• Problem to work on:
Without any pictures, retype exactly the lines that begin at the one holding "background: #4c1d95 ->" and end at the last line of the data below.

=== Begin Enclosure ===

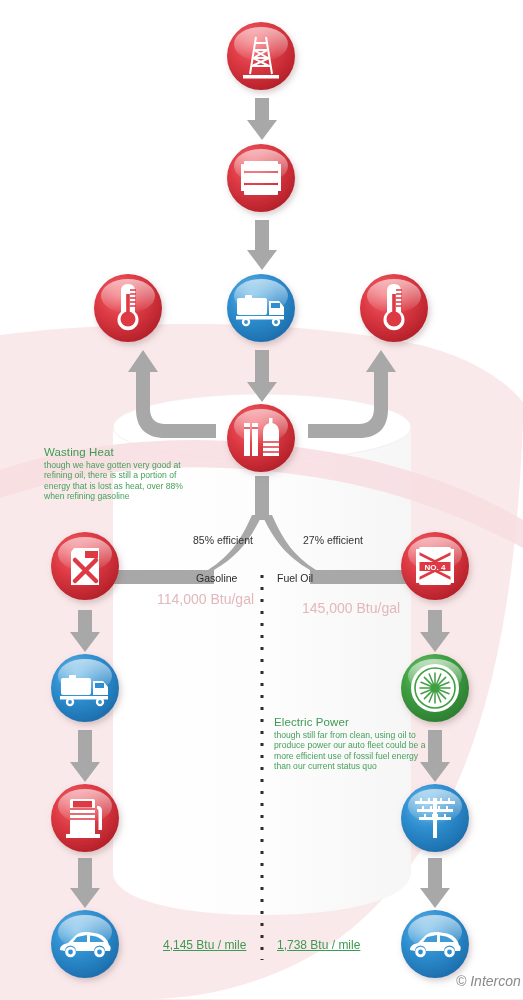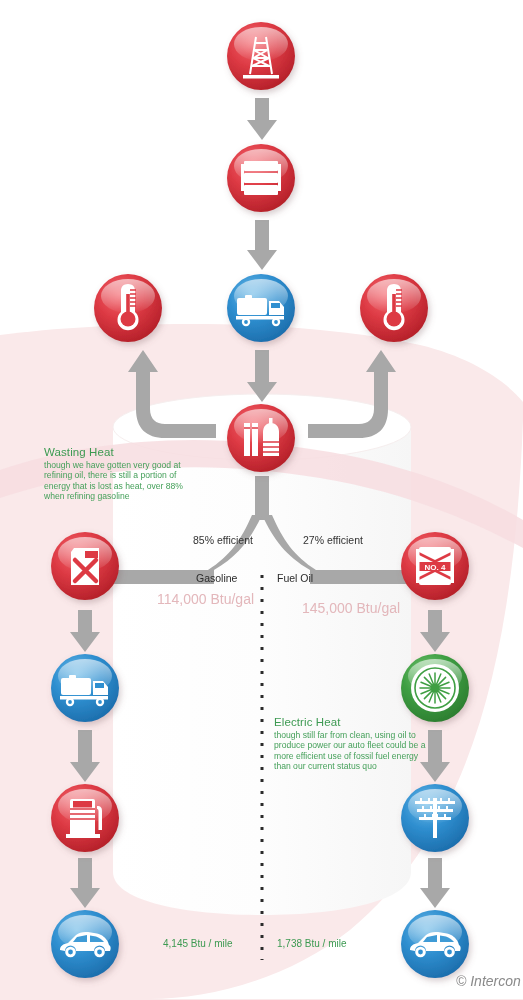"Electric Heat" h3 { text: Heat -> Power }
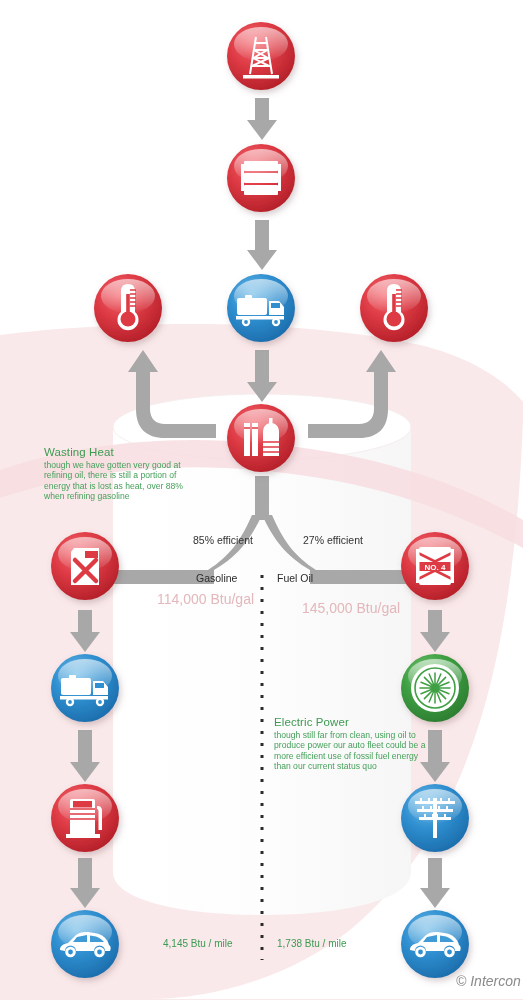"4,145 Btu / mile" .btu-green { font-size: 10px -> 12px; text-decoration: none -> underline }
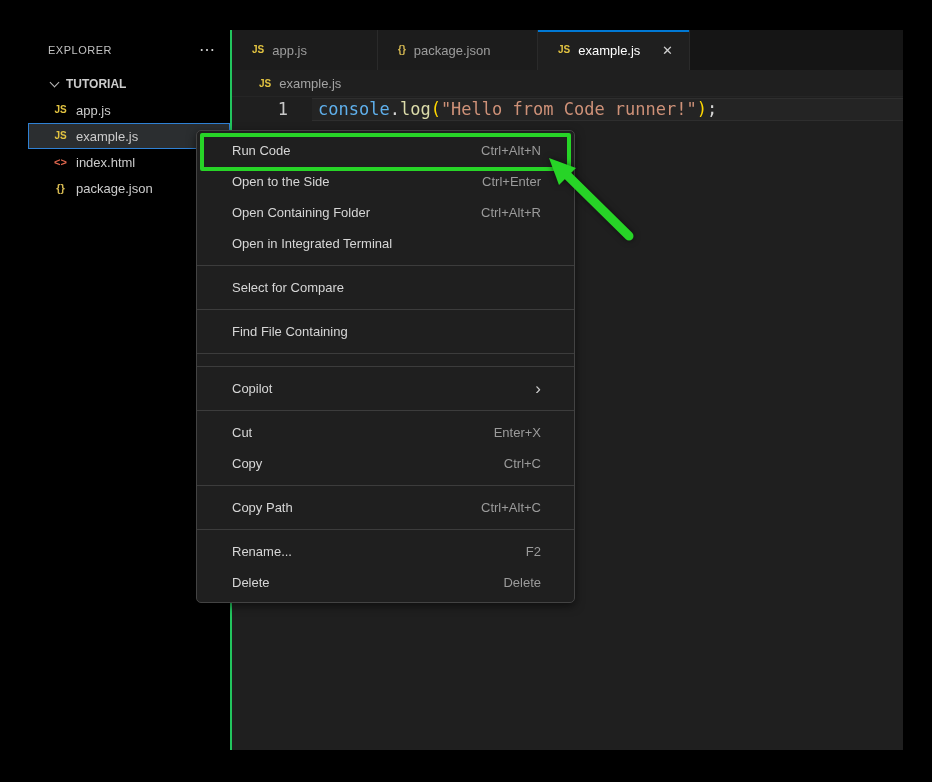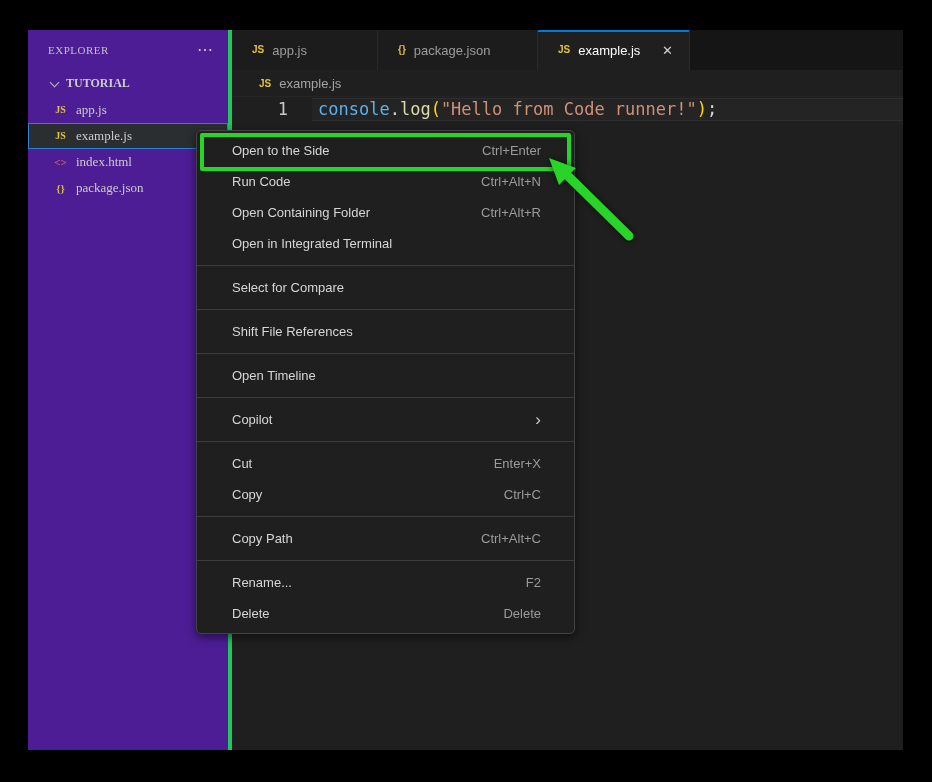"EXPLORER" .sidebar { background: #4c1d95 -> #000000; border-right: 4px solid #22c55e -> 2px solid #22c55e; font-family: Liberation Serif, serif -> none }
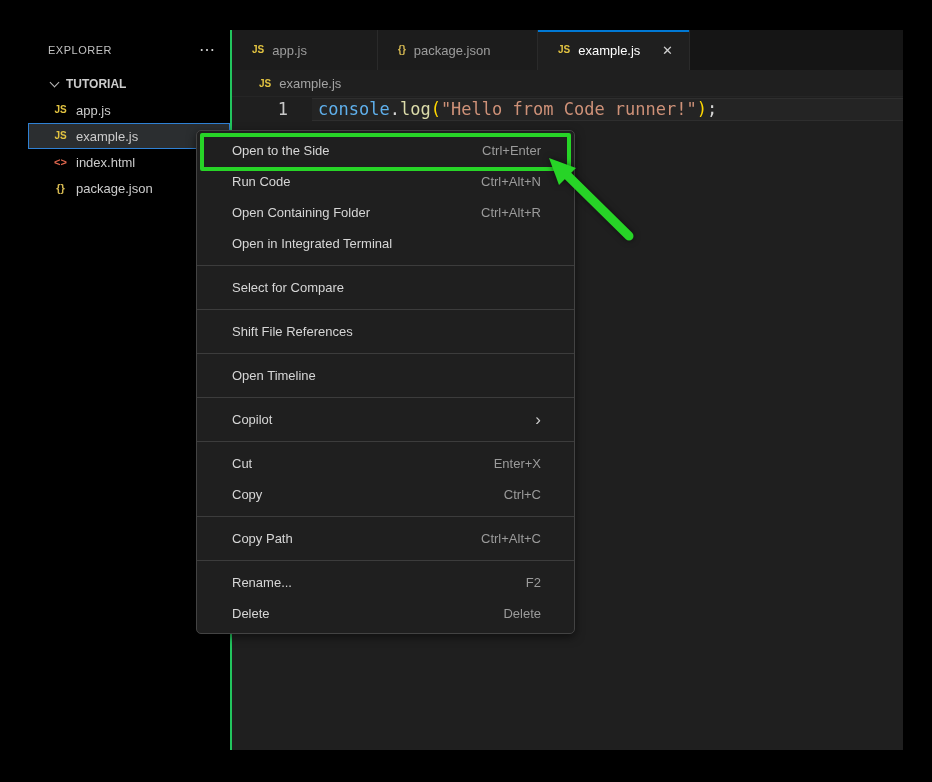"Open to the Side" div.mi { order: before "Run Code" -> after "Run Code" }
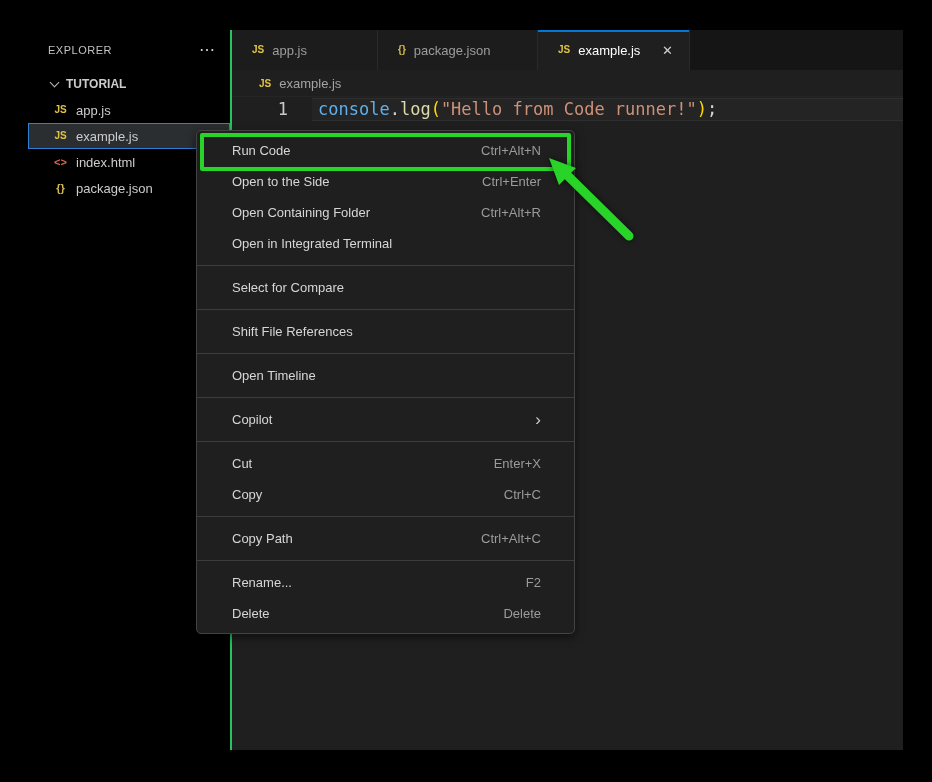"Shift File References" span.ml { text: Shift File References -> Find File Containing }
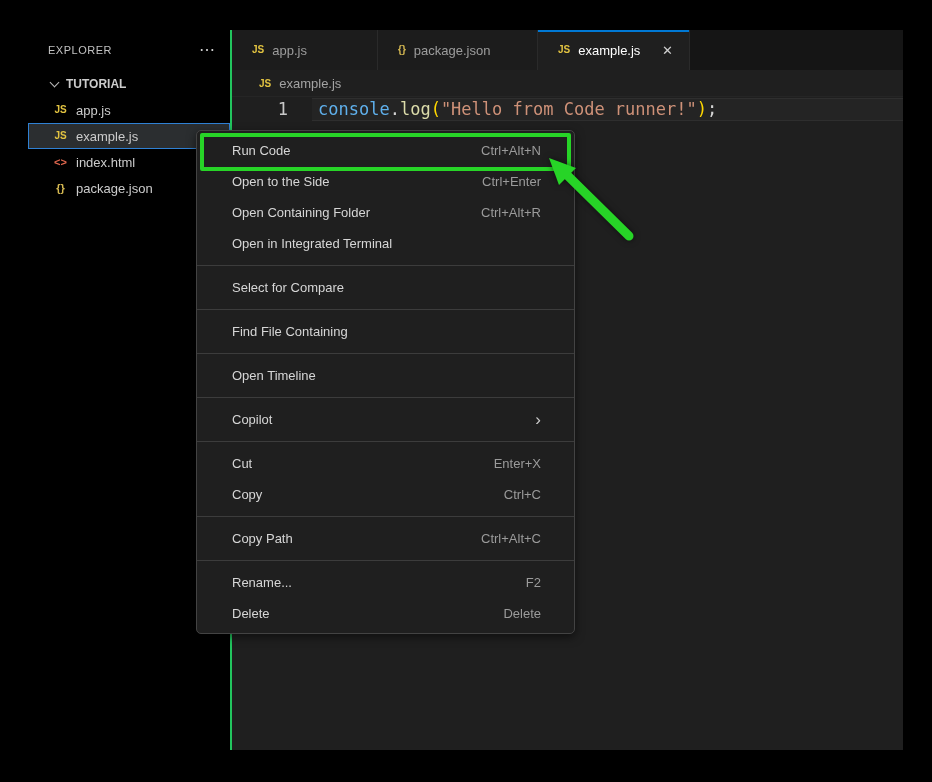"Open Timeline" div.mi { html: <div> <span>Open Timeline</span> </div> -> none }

=== End Enclosure ===

• Answer to this problem:
"EXPLORER" .sidebar { background: #4c1d95 -> #000000; border-right: 4px solid #22c55e -> 2px solid #22c55e; font-family: Liberation Serif, serif -> none }
"Open to the Side" div.mi { order: before "Run Code" -> after "Run Code" }
"Shift File References" span.ml { text: Shift File References -> Find File Containing }
"Open Timeline" div.mi { html: <div> <span>Open Timeline</span> </div> -> none }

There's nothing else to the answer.